From 9dae67bcc8dbc389e0ceef12f1fa04352ef75b8e Mon Sep 17 00:00:00 2001
From: =?utf8?q?Mat=C4=9Bj=20Volf?= <mat.volfik@gmail.com>
Date: Tue, 9 Mar 2021 14:19:58 +0100
Subject: [PATCH] Split lines in lexer only by \r\n, \r and \n

Python str.splitlines() splits by more characters[1], which, however,
causes problems when keeping these special characters in processed
templates is desirable, i.e. these bug reports: #769, #952, #1313.

The keep_trailing_newlines logic is reworked because splitlines()
removes them already (so they had to be added), while re.split doesn't
so they have to be removed.

[1] https://docs.python.org/3/library/stdtypes.html#str.splitlines
---
 CHANGES.rst              |  2 ++
 src/jinja2/lexer.py      | 15 ++++++++++-----
 tests/test_regression.py |  7 +++++++
 3 files changed, 19 insertions(+), 5 deletions(-)

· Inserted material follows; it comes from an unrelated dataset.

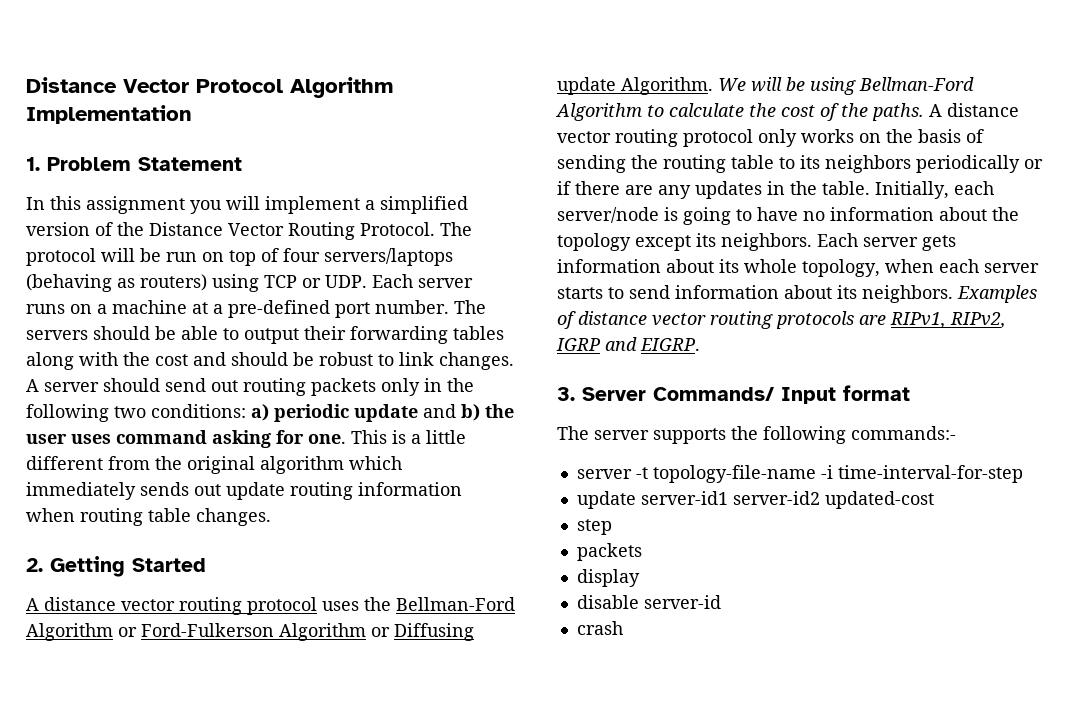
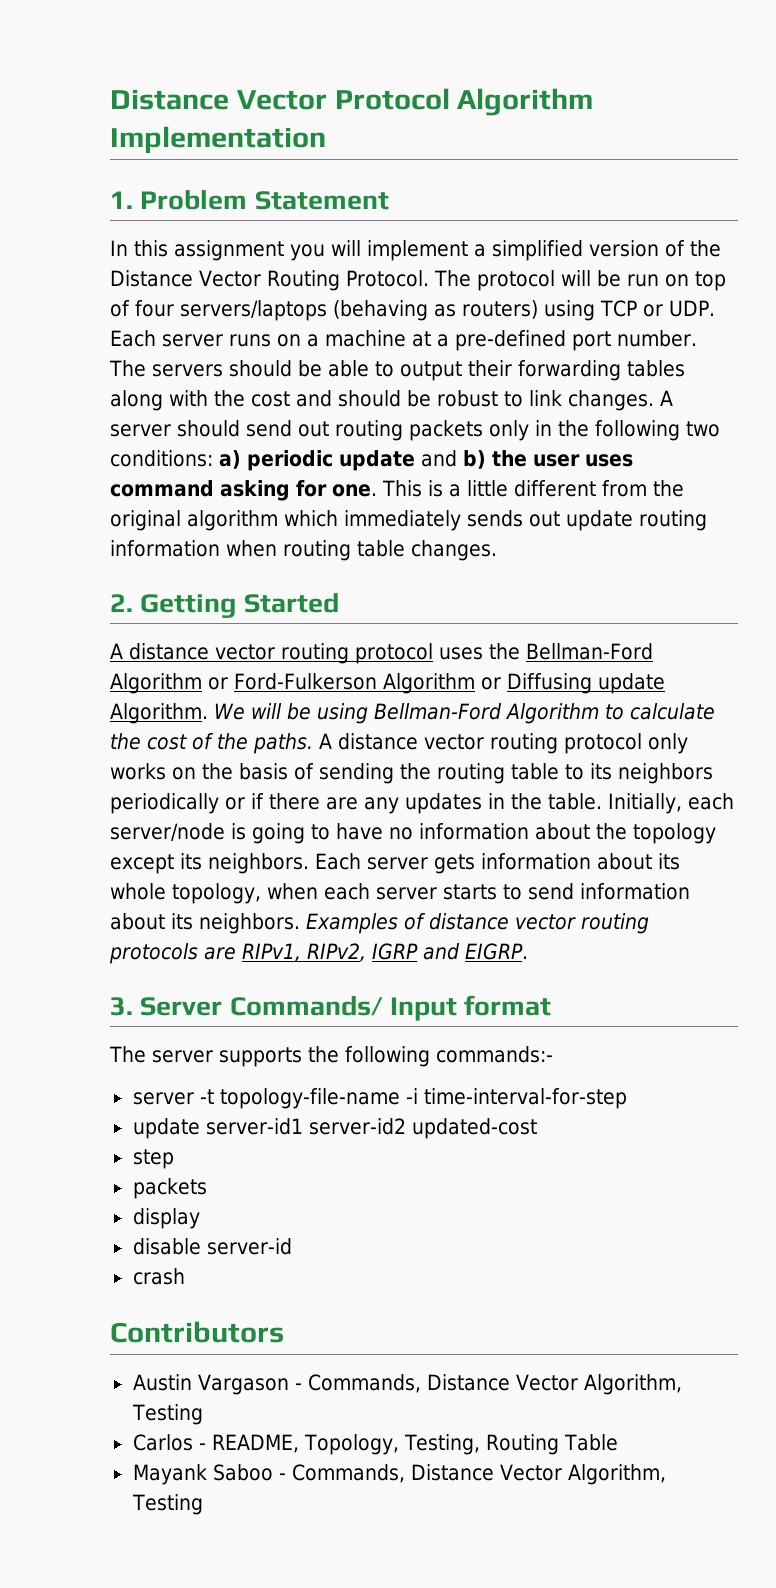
(623, 628) none -> [110,1321,284,1343] [132,1374,682,1395] [131,1404,203,1425] [132,1434,619,1455] [132,1464,666,1485] [131,1494,203,1515] // Contributors // Austin Vargason - Commands, Distance Vector Algorithm, Testing // Carlos - README, Topology, Testing, Routing Table // Mayank Saboo - Commands, Distance Vector Algorithm, Testing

diff --git a/CHANGES.rst b/CHANGES.rst
index dad0d0ef..dd3739fb 100644
--- a/CHANGES.rst
+++ b/CHANGES.rst
@@ -56,6 +56,8 @@ Unreleased
     instead of a ``TypeError``. :issue:`1198`
 -   ``Undefined`` is iterable in an async environment. :issue:`1294`
 -   ``NativeEnvironment`` supports async mode. :issue:`1362`
+-   Template rendering only treats ``\n``, ``\r\n`` and ``\r`` as line
+    breaks. Other characters are left unchanged. :issue:`769, 952, 1313`
 
 
 Version 2.11.3
diff --git a/src/jinja2/lexer.py b/src/jinja2/lexer.py
index d992f0d1..0cade7a3 100644
--- a/src/jinja2/lexer.py
+++ b/src/jinja2/lexer.py
@@ -638,12 +638,17 @@ class Lexer:
 
     def tokeniter(self, source, name, filename=None, state=None):
         """This method tokenizes the text and returns the tokens in a
-        generator.  Use this method if you just want to tokenize a template.
+        generator. Use this method if you just want to tokenize a template.
+
+        .. versionchanged:: 3.0
+            Only ``\\n``, ``\\r\\n`` and ``\\r`` are treated as line
+            breaks.
         """
-        lines = source.splitlines()
-        if self.keep_trailing_newline and source:
-            if source.endswith(("\r\n", "\r", "\n")):
-                lines.append("")
+        lines = newline_re.split(source)[::2]
+
+        if not self.keep_trailing_newline and lines[-1] == "":
+            del lines[-1]
+
         source = "\n".join(lines)
         pos = 0
         lineno = 1
diff --git a/tests/test_regression.py b/tests/test_regression.py
index a49356b3..29caee52 100644
--- a/tests/test_regression.py
+++ b/tests/test_regression.py
@@ -745,3 +745,10 @@ End"""
 
         tmpl = env.get_template("base")
         assert tmpl.render() == "42 y"
+
+
+@pytest.mark.parametrize("unicode_char", ["\N{FORM FEED}", "\x85"])
+def test_unicode_whitespace(env, unicode_char):
+    content = "Lorem ipsum\n" + unicode_char + "\nMore text"
+    tmpl = env.from_string(content)
+    assert tmpl.render() == content
-- 
2.47.2